Ultimately, the Orioles did well to answer many of their questions from the outside. That some of those came after getting a look at some of the early-camp battles doesn't appear to be a coincidence.
3) This roster appears inflexible, but the rotation was built so it won't have to be.
As currently constituted, a bullpen of Brad Brach, Darren O'Day, Mychal Givens, Richard Bleier, Pedro Araujo, Cortes and Wright features just one player they can send to the minors without exposing to waivers: Bleier. Considering that they won't play without two catchers and thus optioning Sisco or Caleb Joseph without replacing him would be a nonstarter, there isn't a position player they can send down without risking losing until Santander's Rule 5 draft restrictions are satisfied in mid-May.
They won't have the flexible roster they crave, and there will be all kinds of hand-wringing about this. But the point of having those relievers with options is to have cover for short starts or catastrophe, and considering the investment the Orioles made in their rotation, they shouldn't have to worry about the former. That's why you go out and sign Cobb and Cashner, and at least the second-half versions of Bundy and Gausman showed that's not a problem for them.
If they need to be shuttling a reliever to cover three innings of relief once in every series, the Orioles will have worse problems, namely a rotation built for both the present and future underperforming and ruining their season.
The roster consequences will come early when the team has to activate Cobb from the minors and Mark Trumbo (quadriceps) from the disabled list. All any of that means is the bottom few occupants of the roster had better give the Orioles reasons not to get rid of them. Maybe in that sense, their lack of flexibility will help.

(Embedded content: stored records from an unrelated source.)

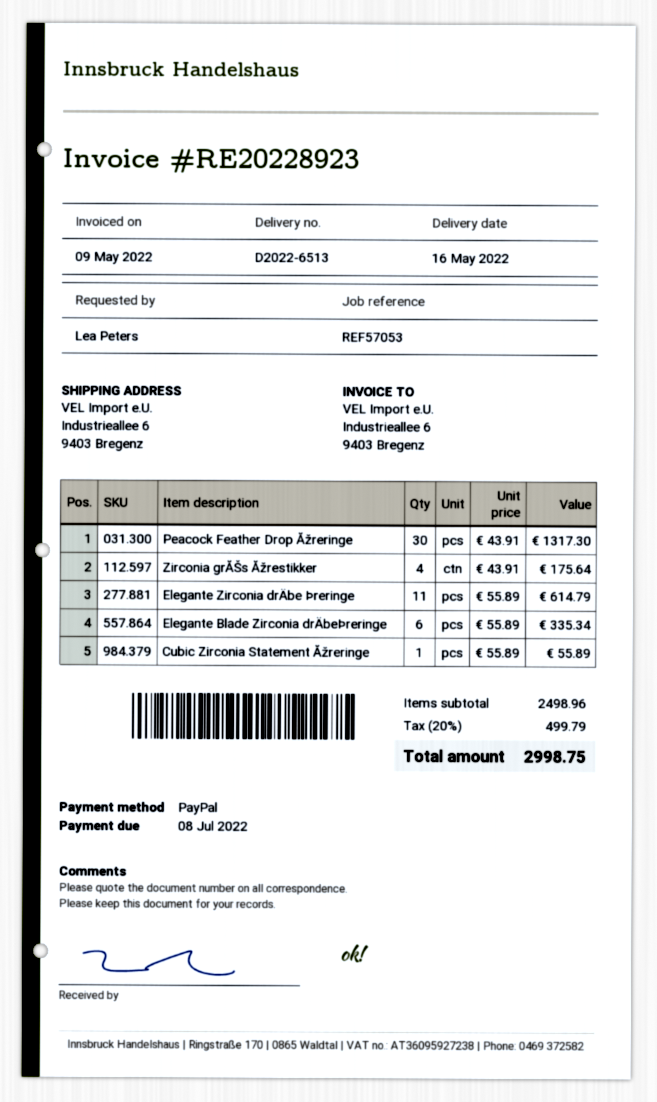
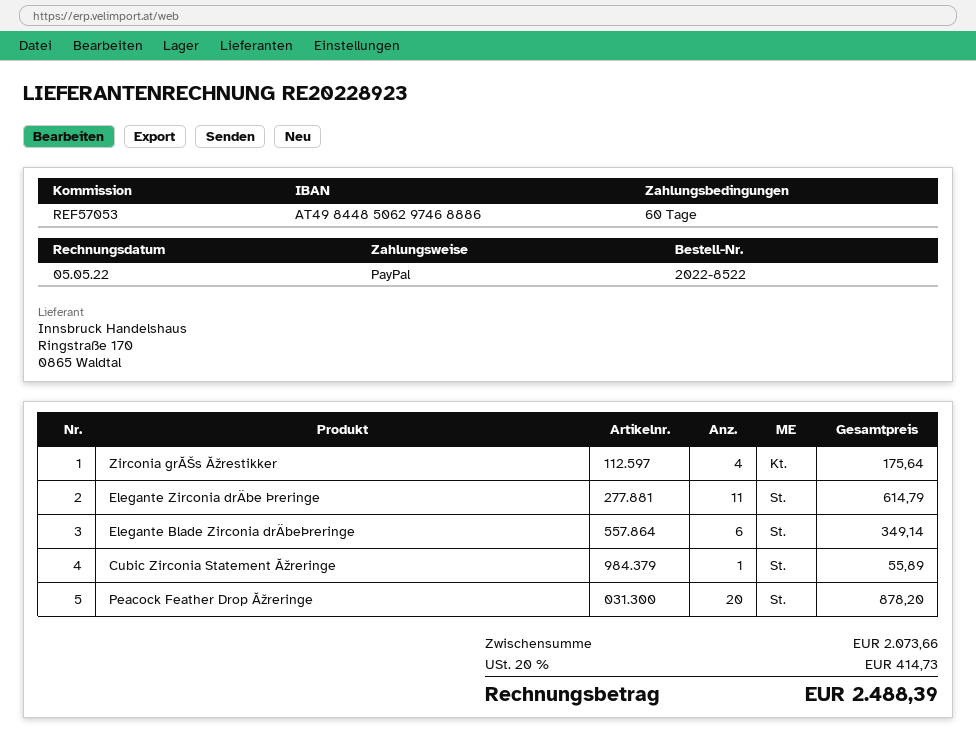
invoice date: 2022-05-09 -> 2022-05-05
Peacock Feather Drop Ăžreringe: 30 for 1317.30 -> 20 for 878.20
Elegante Blade Zirconia drÄbeÞreringe: 6 for 335.34 -> 6 for 349.14
subtotal: 2498.96 -> 2073.66
tax: 20% = 499.79 -> 20% = 414.73
total: 2998.75 -> 2488.39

4) The heart of the Orioles lineup has changed.
Offensive success with the Orioles has always been spread around, but until Chris Davis and Trumbo show signs of their league-leading slugging form this year, the Orioles will be happy to build around the ones whose form is better.

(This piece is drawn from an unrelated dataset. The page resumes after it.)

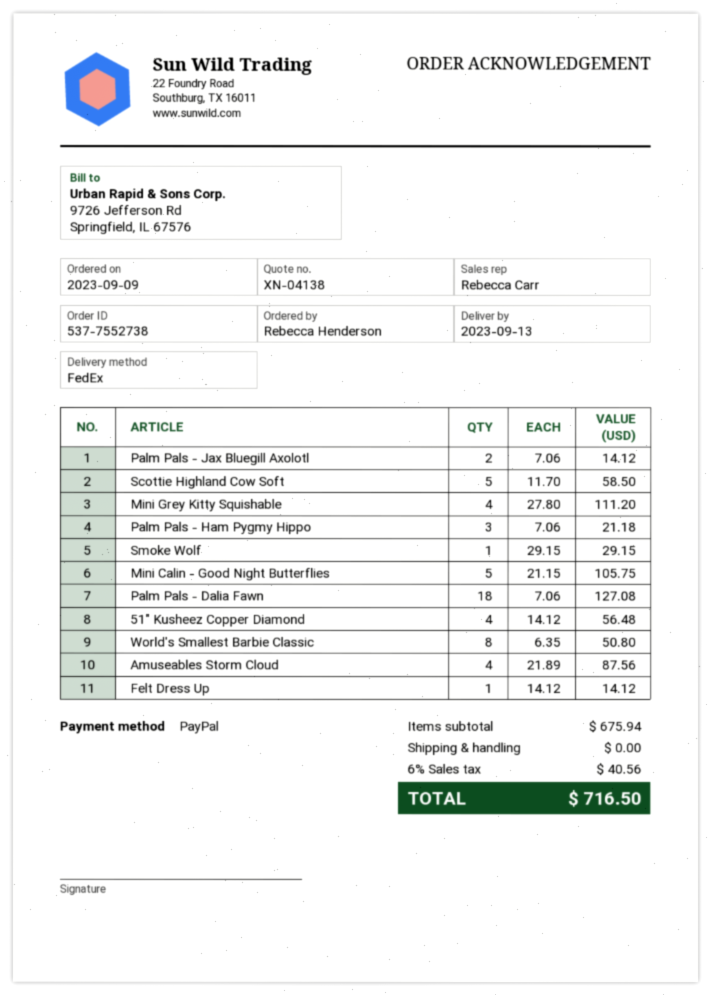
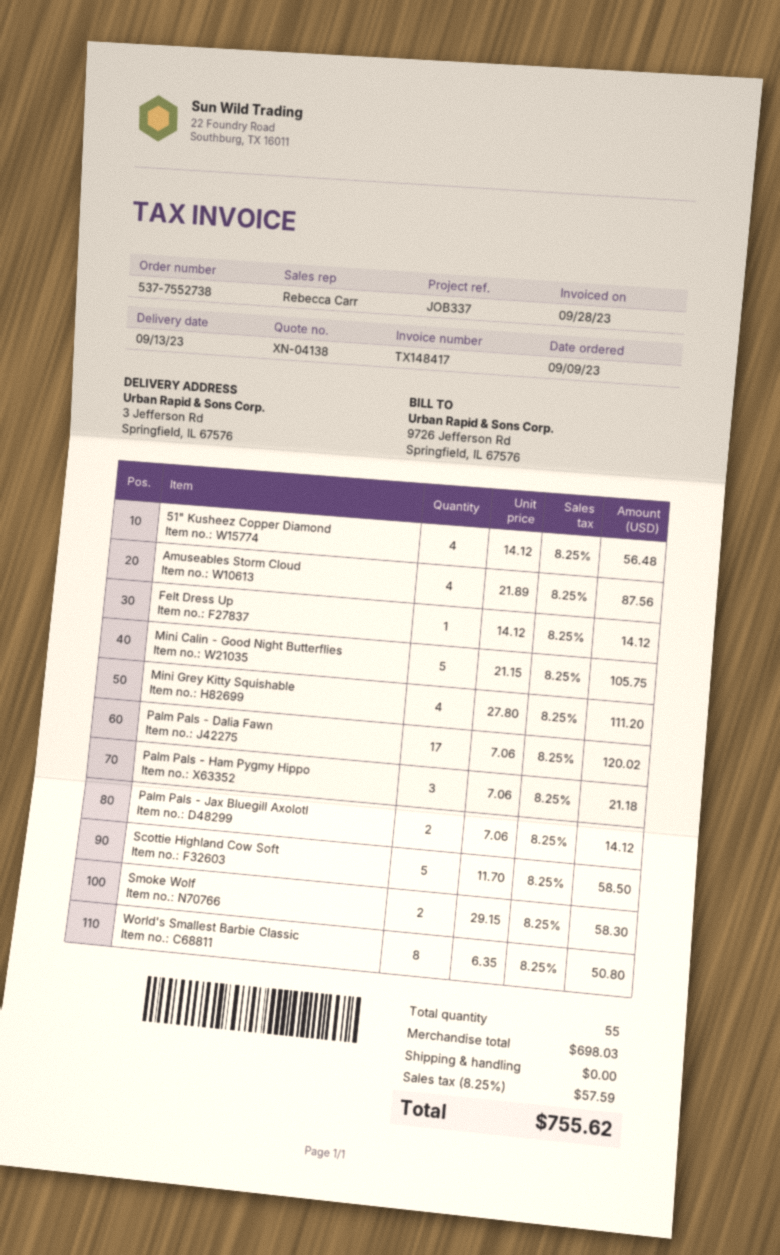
Smoke Wolf: 1 x 29.15 = 29.15 -> 2 x 29.15 = 58.30
Palm Pals - Dalia Fawn: 18 x 7.06 = 127.08 -> 17 x 7.06 = 120.02
subtotal: 675.94 -> 698.03
tax: 6% = 40.56 -> 8.25% = 57.59
total: 716.50 -> 755.62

In Machado, Schoop and Mancini, they have three hitters who are primed for big years. Tim Beckham is taking to third base well and isn't the ground-ball machine who slumped through September anymore. Joseph gets a chance to prove what he's been saying for years — that he can produce at the plate with regular playing time. Adam Jones will continue to be the veteran stabilizer when all those young players are placed atop the lineup.

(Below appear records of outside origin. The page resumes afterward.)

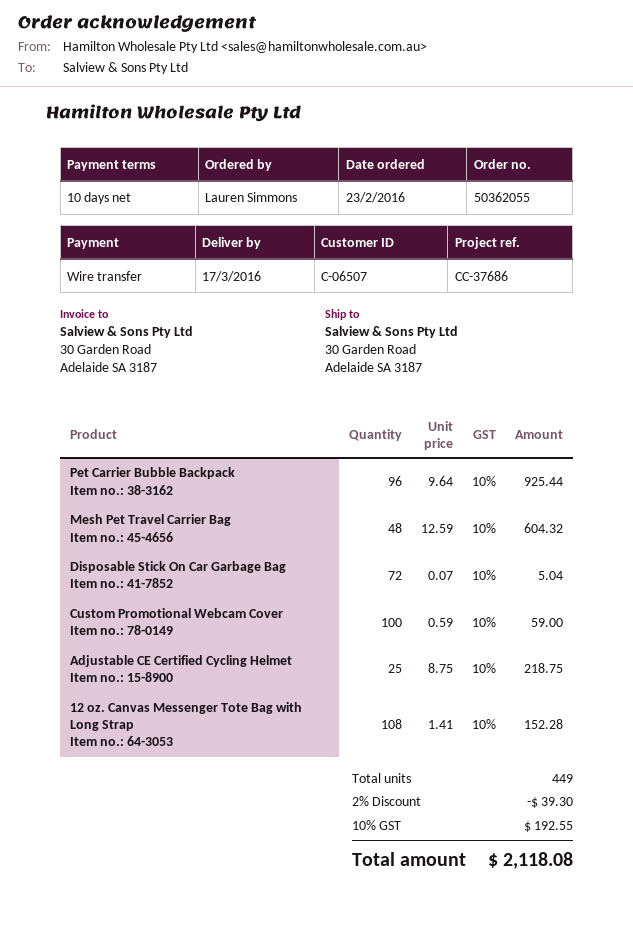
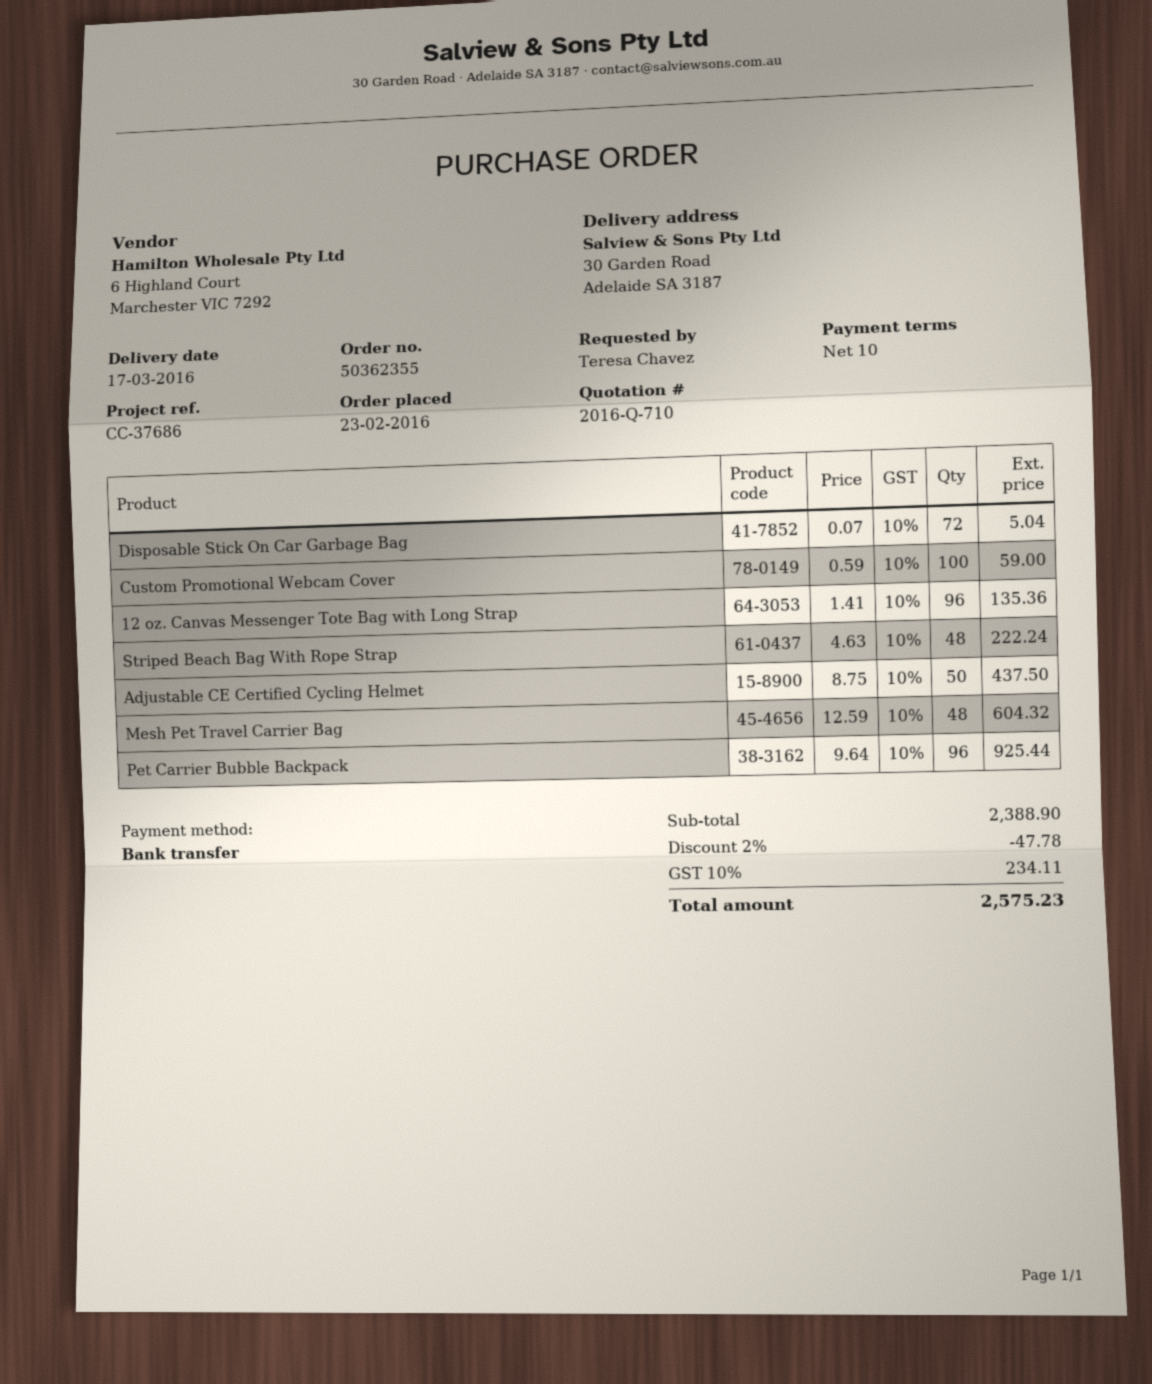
order number: 50362055 -> 50362355
ordered by: Lauren Simmons -> Teresa Chavez
Adjustable CE Certified Cycling Helmet: 25 x 8.75 = 218.75 -> 50 x 8.75 = 437.50
12 oz. Canvas Messenger Tote Bag with Long Strap: 108 x 1.41 = 152.28 -> 96 x 1.41 = 135.36
Striped Beach Bag With Rope Strap: none -> 48 x 4.63 = 222.24
discount: 2% = 39.30 -> 2% = 47.78
tax: 10% = 192.55 -> 10% = 234.11
total: 2118.08 -> 2575.23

It's not a good position in terms of team-building to regard the contributions of two sluggers making north of a combined $35 million this year as a possible bonus, but that's how this team is set up.
5) Manny Machado is going to have a very good season.
On that note, Machado is going to have quite a walk year in an Orioles uniform. Everything is trending that way. He's been locked in at the plate, with the line-drive swing that grew into home run power back, and his natural strength meaning he can fight off pitches and have them fall in for hits.
In the field, he'll be a totally fine shortstop, and the difference between his value at third base and shortstop will probably be negligible. His move there was painted as a lot of things, and if you want to say it was done to entice him to stay once he hits free agency, that's fine. But he spent all of 2017 frustrated, endured two months of trade rumors in the offseason, and got his wish of playing shortstop and arrived as happy as ever.
The move is a direct benefit to the 2018 Orioles, and that's really what matters. This isn't a call to enjoy him while he's here — those are trite at this point. It's just to prepare for the inevitable surge that comes before his inevitable free agency. And it's going to be big.